### Directions
Write each entry out again verbatim, pictures excluded.

(Dataset items)
-=-=-

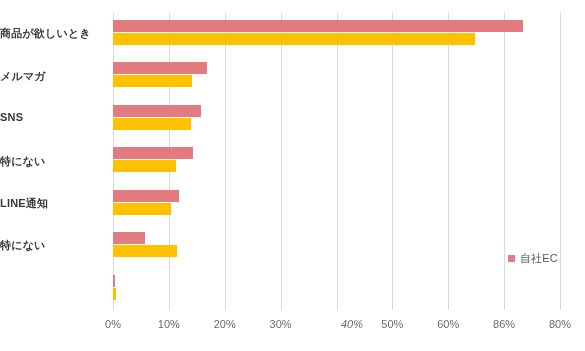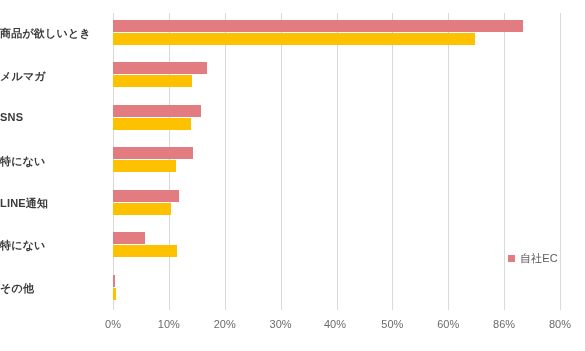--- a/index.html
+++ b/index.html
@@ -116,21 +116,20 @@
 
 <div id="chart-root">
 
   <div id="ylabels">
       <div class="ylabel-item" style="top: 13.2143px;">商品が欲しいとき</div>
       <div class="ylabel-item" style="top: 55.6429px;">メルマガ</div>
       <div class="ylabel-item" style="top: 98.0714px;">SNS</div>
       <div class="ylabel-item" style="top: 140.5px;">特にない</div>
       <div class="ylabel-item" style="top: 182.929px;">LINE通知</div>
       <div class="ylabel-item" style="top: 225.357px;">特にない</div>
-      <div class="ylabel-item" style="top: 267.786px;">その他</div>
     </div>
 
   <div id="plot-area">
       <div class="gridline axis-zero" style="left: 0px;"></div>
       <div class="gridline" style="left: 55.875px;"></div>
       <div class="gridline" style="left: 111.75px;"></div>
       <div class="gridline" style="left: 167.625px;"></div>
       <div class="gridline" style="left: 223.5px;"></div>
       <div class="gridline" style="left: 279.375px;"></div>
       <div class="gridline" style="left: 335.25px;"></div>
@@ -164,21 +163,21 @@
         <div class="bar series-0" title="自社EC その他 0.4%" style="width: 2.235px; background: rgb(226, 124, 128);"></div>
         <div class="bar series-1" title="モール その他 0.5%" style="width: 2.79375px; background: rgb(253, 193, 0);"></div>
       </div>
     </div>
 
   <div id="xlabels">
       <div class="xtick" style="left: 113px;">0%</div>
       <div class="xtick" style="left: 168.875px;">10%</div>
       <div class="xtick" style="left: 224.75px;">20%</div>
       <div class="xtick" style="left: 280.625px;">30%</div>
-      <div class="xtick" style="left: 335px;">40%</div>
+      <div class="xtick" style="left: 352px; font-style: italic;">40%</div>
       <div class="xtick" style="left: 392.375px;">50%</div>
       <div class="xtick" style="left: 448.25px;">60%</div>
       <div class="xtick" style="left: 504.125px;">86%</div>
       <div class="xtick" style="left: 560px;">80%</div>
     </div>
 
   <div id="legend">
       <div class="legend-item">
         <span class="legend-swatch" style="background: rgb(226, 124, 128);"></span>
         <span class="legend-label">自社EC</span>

-=-=-

### Solution for this exercise
--- a/index.html
+++ b/index.html
@@ -116,21 +116,20 @@
 
 <div id="chart-root">
 
   <div id="ylabels">
       <div class="ylabel-item" style="top: 13.2143px;">商品が欲しいとき</div>
       <div class="ylabel-item" style="top: 55.6429px;">メルマガ</div>
       <div class="ylabel-item" style="top: 98.0714px;">SNS</div>
       <div class="ylabel-item" style="top: 140.5px;">特にない</div>
       <div class="ylabel-item" style="top: 182.929px;">LINE通知</div>
       <div class="ylabel-item" style="top: 225.357px;">特にない</div>
-      <div class="ylabel-item" style="top: 267.786px;">その他</div>
     </div>
 
   <div id="plot-area">
       <div class="gridline axis-zero" style="left: 0px;"></div>
       <div class="gridline" style="left: 55.875px;"></div>
       <div class="gridline" style="left: 111.75px;"></div>
       <div class="gridline" style="left: 167.625px;"></div>
       <div class="gridline" style="left: 223.5px;"></div>
       <div class="gridline" style="left: 279.375px;"></div>
       <div class="gridline" style="left: 335.25px;"></div>
@@ -164,21 +163,21 @@
         <div class="bar series-0" title="自社EC その他 0.4%" style="width: 2.235px; background: rgb(226, 124, 128);"></div>
         <div class="bar series-1" title="モール その他 0.5%" style="width: 2.79375px; background: rgb(253, 193, 0);"></div>
       </div>
     </div>
 
   <div id="xlabels">
       <div class="xtick" style="left: 113px;">0%</div>
       <div class="xtick" style="left: 168.875px;">10%</div>
       <div class="xtick" style="left: 224.75px;">20%</div>
       <div class="xtick" style="left: 280.625px;">30%</div>
-      <div class="xtick" style="left: 335px;">40%</div>
+      <div class="xtick" style="left: 352px; font-style: italic;">40%</div>
       <div class="xtick" style="left: 392.375px;">50%</div>
       <div class="xtick" style="left: 448.25px;">60%</div>
       <div class="xtick" style="left: 504.125px;">86%</div>
       <div class="xtick" style="left: 560px;">80%</div>
     </div>
 
   <div id="legend">
       <div class="legend-item">
         <span class="legend-swatch" style="background: rgb(226, 124, 128);"></span>
         <span class="legend-label">自社EC</span>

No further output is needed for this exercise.